Au Danemark, en Argentine et au Royaume-Uni, et au Canada, au Manitoba et en Colombie-Britannique, les procédures afin d’obtenir une mention de changement de sexe ou un changement de nom ont été allégées et cela semble bien fonctionner, d’après Mme Bouchard. Elle s’explique mal le retard du Québec.

« Le bureau de l’état civil joue un grand rôle dans la ‘genrification’ de notre société, en voulant tout garder dans des cases. Si on regarde le nombre de refus de changement de nom et de changement de mention de sexe qui sont faites, et ce, malgré des preuves d’opérations, ça semble clair que c’est là que le bât blesse. Il est difficile de déterminer pourquoi ça bloque, entre autres parce qu’il n’y a pas de dialogue avec le directeur de l’état civil. Il refuse de nous parler. Même les demandes d’accès à l’information sont difficiles. Pour moi, il est clair qu’il y a une là une transphobie institutionnelle », explique la militante.
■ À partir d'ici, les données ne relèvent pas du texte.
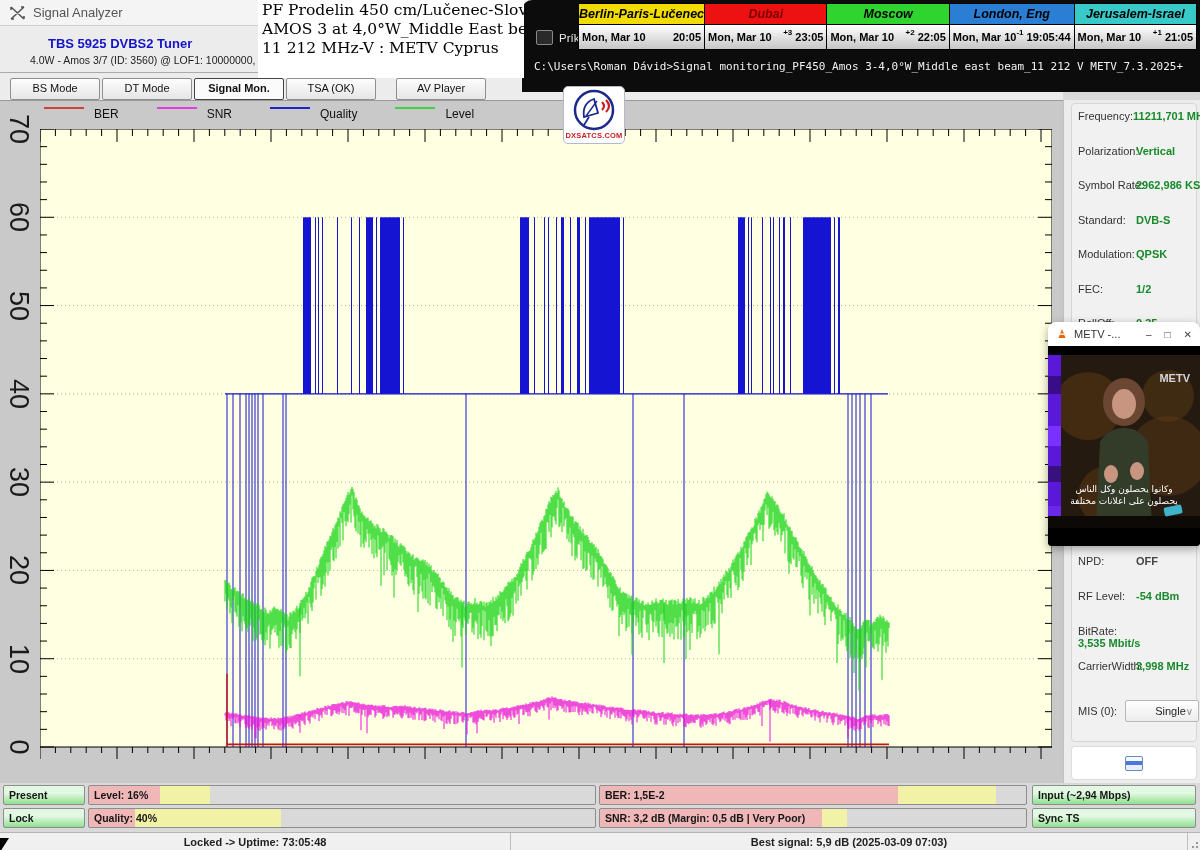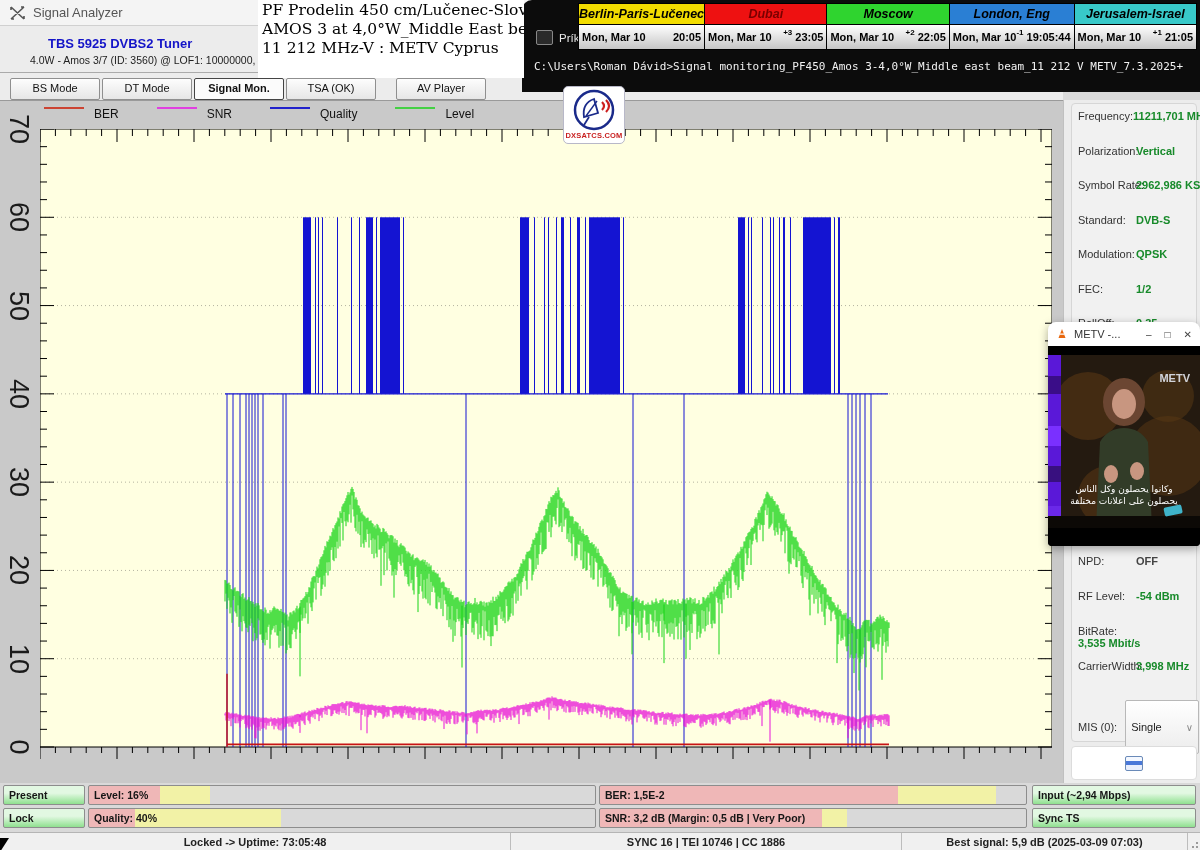"Single" #misselect { justify-content: space-between -> flex-end; padding: 16px 5px -> 0 5px }
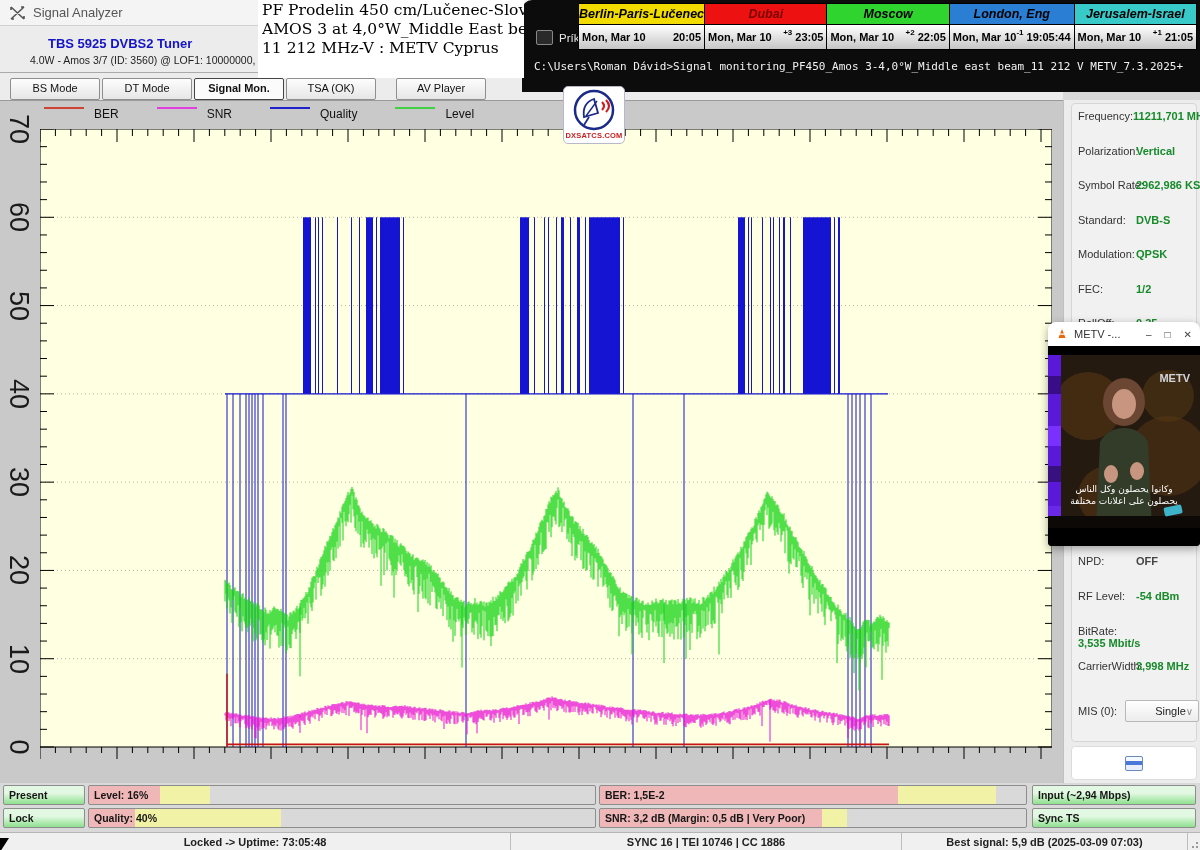"SYNC 16 | TEI 10746" div.sec { html: <div>SYNC 16 | TEI 10746 | CC 1886</div> -> none }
Il reste du travail à faire pour sensibiliser le public ainsi que les institutions aux enjeux vécus par les personnes trans, mais elles constatent tout de même certaines avancées, dans la société civile autant que dans l’espace public.

On aurait pas vu ça il y a cinq ans, parce qu’on se disait qu’il y avait trop de discrimination. Aujourd’hui, il y a assez de solidarité pour qu’on puisse le faire.

C’est quand même une belle année pour les communautés trans, avec l’adoption du projet de loi 35, et des exemples internationaux comme l’actrice Laverne Cox [NDLR: une actrice américaine trans qui connait la gloire cette année], et c’est pour cela qu’on avait envie d’y participer », confie Caroline Trottier-Gascon. Même son de cloche chez Mme Bouchard. « Il y a de plus en plus de personnes trans dans les médias, et de plus en plus qui se sentent à l’aise de parler de leur expérience. Juste l’organisation de la marche d’aujourd’hui, qui est organisée par plein de jeunes trans et non trans qui se disent qu’ils et elles ont le droit d’organiser une telle marche ; on aurait pas vu ça il y a cinq ans, parce qu’on se disait qu’il y avait trop de discrimination. Aujourd’hui, il y a assez de solidarité pour qu’on puisse le faire. C’est génial. »

« Mon identité n’est pas une maladie », « Certaines personnes sont nées dans leur corps, d’autres doivent se battre pour l’avoir », « Les droits trans sont des droits humains », peut-on voir sur les pancartes de la marche, qui s’est terminée par un die-in devant le bureau du directeur de l’état civil.

Il a été impossible de rejoindre le bureau du directeur de l’état civil afin d’obtenir des explications sur l’application bancale des clauses relatives aux personnes trans dans le projet de loi 35.